JAKARTA, iNewsSumba.id– Di tengah prediksi yang mulai menguat, satu pintu keputusan masih belum terbuka: sidang isbat pemerintah. Lembaga Falakiyah PBNU menegaskan bahwa pihaknya tidak akan menetapkan awal Syawal secara sepihak, meskipun data astronomi sudah memberikan gambaran kuat.
“Penetapan awal Syawal tetap menunggu hasil sidang isbat pemerintah,” demikian pernyataan resmi LF PBNU.

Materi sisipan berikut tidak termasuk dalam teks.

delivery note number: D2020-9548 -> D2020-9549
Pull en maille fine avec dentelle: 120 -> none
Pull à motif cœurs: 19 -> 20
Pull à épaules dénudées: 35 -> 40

Bagi Nahdlatul Ulama, keputusan pemerintah merupakan rujukan penting dalam menjaga kesatuan umat.
Ketua LF PBNU, KH Sirril Wafa, menjelaskan bahwa hasil rukyat akan menjadi bahan pertimbangan dalam forum tersebut.
Namun, jika hilal tidak terlihat, PBNU akan mendorong pemerintah untuk menetapkan istikmal Ramadan.

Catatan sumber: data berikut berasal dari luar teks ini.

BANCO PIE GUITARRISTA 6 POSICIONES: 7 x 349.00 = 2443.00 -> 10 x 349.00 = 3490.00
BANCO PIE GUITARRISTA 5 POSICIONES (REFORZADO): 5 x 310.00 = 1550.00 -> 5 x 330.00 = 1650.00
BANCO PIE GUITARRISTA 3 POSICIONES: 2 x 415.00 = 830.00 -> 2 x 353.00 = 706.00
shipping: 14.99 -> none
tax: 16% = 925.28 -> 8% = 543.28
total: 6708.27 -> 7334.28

“Apabila hilal tidak terlihat, maka kami mendorong istikmal sehingga 1 Syawal berpotensi jatuh pada Sabtu, 21 Maret 2026,” ujarnya.
Pengamatan sendiri dilakukan secara luas, melibatkan jaringan LFNU di berbagai daerah dengan metode manual hingga penggunaan alat optik modern.